Cómo el mundo filtrado de las redes sociales está cambiando a nuestros hijos

Cómo el mundo filtrado de las redes sociales está cambiando a nuestros hijos

La semana pasada, mientras mi hija y yo conducíamos, noté una extraña serie de gestos en el asiento delantero a mi lado. Una rápida mirada a un lado y me di cuenta de que era mi hija tomando una foto tras otra de ella con diferentes expresiones faciales cada vez. Cuando le pregunté qué demonios estaba haciendo, ella respondió: “Estoy haciendo mis rachas”.

Después de darme cuenta (afortunadamente) de que ella no se refería al acto de correr desnudo entre una multitud, rápidamente me reagrupé para preguntar qué significaba eso en “habla adolescente”. Debería haber sabido desde el primer momento que era una de esas redes sociales que aparentemente lleva a los adolescentes y a los padres al borde de la locura todos los días.

Después de un rápido tutorial de ella sobre las historias de Snapchat, estaba al tanto. Si tengo este derecho, las rachas de Snapchat requieren que los niños mantengan una rutina diaria de enviar tomas en vivo de las cosas que están haciendo durante el día a casi cualquier persona que hayan conocido o que puedan conocer o que nunca conocerán. Si por casualidad están enfermos, la conexión Wi-Fi falla o pierden el uso de sus pulgares oponibles, entonces la racha termina y aparentemente el mundo con ella.

No podía dejar de pensar que en todo el mundo, millones de niños como mi hija estaban haciendo exactamente lo mismo. La idea de que estaban bajo el arma para enviar instantáneas rápidas de ellos mismos con caras sonrientes forzadas realmente me molestó. Decidí que esto era digno de una discusión sobre una copa de vino con amigos en una reciente noche de chicas. Estaba listo para que mis amigos se unieran detrás de mí y compartieran mi consternación por lo que nuestros hijos están haciendo en las redes sociales.

Sin embargo, me sorprendió descubrir que mis dos amigos usaban Snapchat ellos mismos. Una amiga incluso me dijo que en realidad mantenía las vetas de su hija cuando estaba en el campamento y no tenía acceso telefónico.

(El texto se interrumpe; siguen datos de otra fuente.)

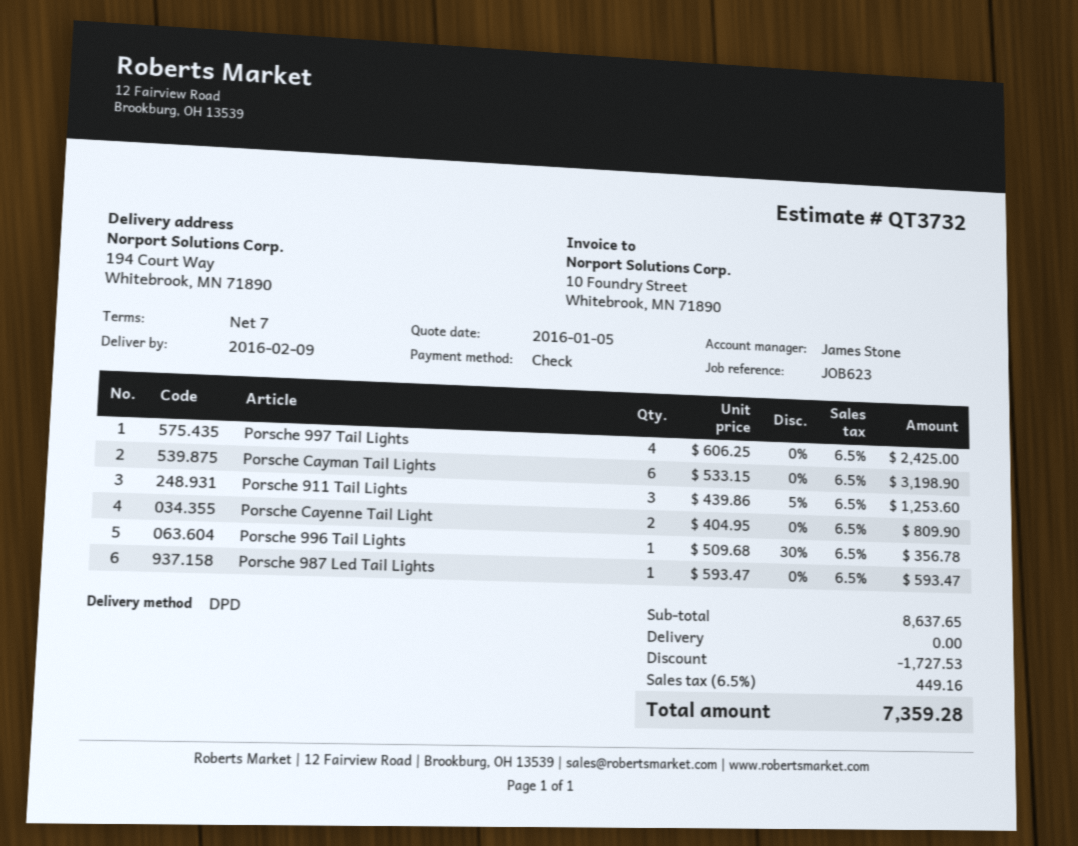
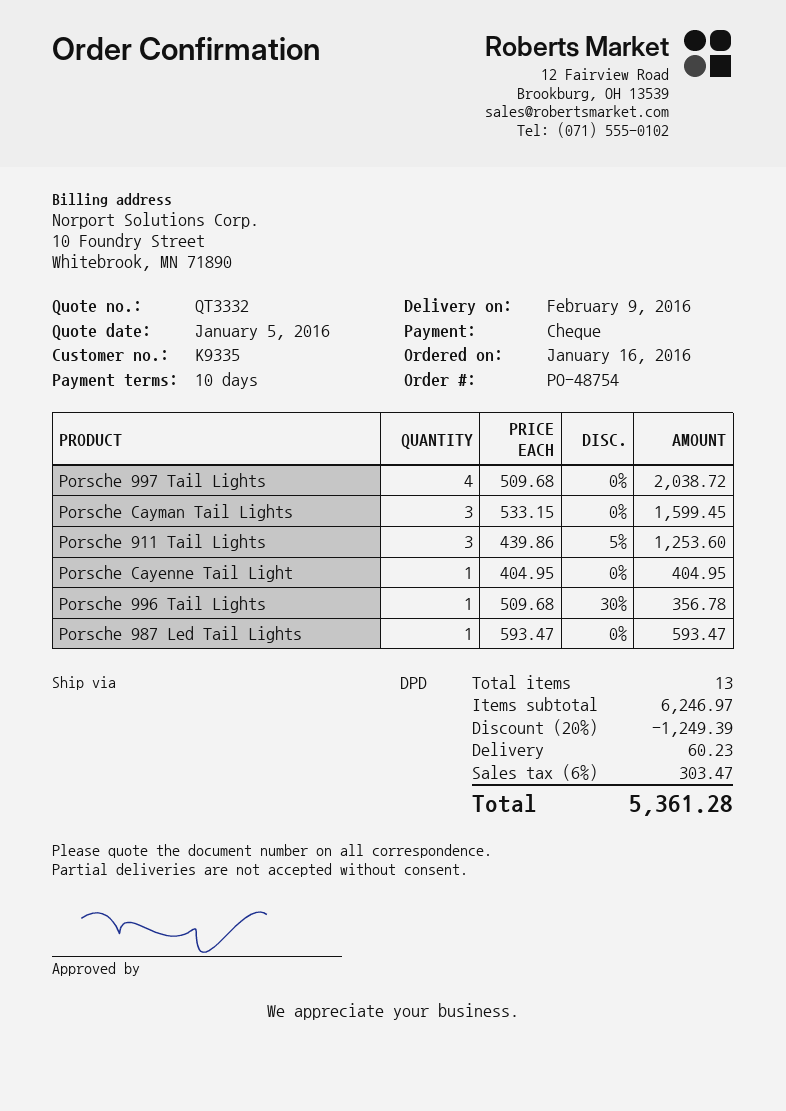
quote number: QT3732 -> QT3332
payment terms: 7 days -> 10 days
Porsche 997 Tail Lights: 4 x 606.25 = 2425.00 -> 4 x 509.68 = 2038.72
Porsche Cayman Tail Lights: 6 x 533.15 = 3198.90 -> 3 x 533.15 = 1599.45
Porsche Cayenne Tail Light: 2 x 404.95 = 809.90 -> 1 x 404.95 = 404.95
subtotal: 8637.65 -> 6246.97
discount: 1727.53 -> 1249.39
shipping: 0.00 -> 60.23
tax: 6.5% = 449.16 -> 6% = 303.47
total: 7359.28 -> 5361.28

Estaba anonadado. Me refiero a mi amigo por aceptar eso, pero la ironía de enviar a su hija al campamento a desconectarse durante una semana solo para mantener a esa hija “virtualmente” conectada todo el tiempo me asombró.

El corazón del problema para mí es la necesidad constante de presentar una fachada feliz. Esto no es realidad, obviamente. Me preocupa que las líneas entre lo que se presenta y lo que sucede cuando el teléfono está apagado se confunden para los niños. La necesidad de perpetuar una persona falsa de manera regular parece un camino peligroso para cualquier persona, y mucho menos para un adolescente impresionable.

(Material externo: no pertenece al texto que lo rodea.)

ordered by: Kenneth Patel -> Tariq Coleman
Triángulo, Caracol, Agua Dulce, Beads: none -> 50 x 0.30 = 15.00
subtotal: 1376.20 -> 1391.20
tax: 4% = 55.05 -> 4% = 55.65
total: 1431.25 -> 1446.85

No me malinterpreten, amo mi teléfono inteligente y nunca está lejos de mis pequeñas manos sucias. Me gusta mirar 100 versiones de recetas de galletas con chispas de chocolate en Pinterest. LOL frecuentemente con los memes inteligentes en Instagram. Ni siquiera me importa la constante cadena de presumidos humildes en Facebook. Yo mismo he sido culpable de eso. Entiendo que eso se ha convertido en la nueva “norma”.

Sin embargo, no estoy de acuerdo con la corriente incesante de las redes sociales que retrata a los niños como una versión de Stepford de sí mismos. ¿Dónde termina eso? ¿Nunca se acercarán cuando necesiten ayuda porque no quieren que nadie vea que no están realmente felices las 24 horas del día, los 7 días de la semana?

Omkar Patyane / Pexels

Todo se reduce a esto para mí: quiero que mis hijos se den cuenta de que está bien no estar bien a veces. La felicidad es genial y espero que mis hijos vivan ese sueño tanto como sea posible. Pero también creo que es igualmente importante poder lidiar con los problemas y cuestiones que la vida les presentará, porque eso es inevitable e inevitable.

Un viaje en automóvil más reciente con mi hija provocó una conversación sobre este mismo tema. Creo que no es realista esperar que sus hábitos en las redes sociales cambien drásticamente. Sin embargo, tuvimos una conversación muy sincera sobre saber que está bien levantar esa pequeña bandera blanca y mostrar su verdadero yo. Hablamos sobre la importancia de hablar con sus amigas sobre sus problemas y escucharlos.

Mi esperanza es que mi hija se dé cuenta de que, a pesar de lo que ve y envía Snapchat todos los días, no es la vida real. La vida no es todo arcoiris y rayos de sol y filtros de Kylie. La vida real es tomar lo bueno con lo malo y aprender a lidiar con todo lo demás. Sé que sus “rayas” sonrientes continuarán, pero también estaré allí para llevarla de vuelta a la realidad.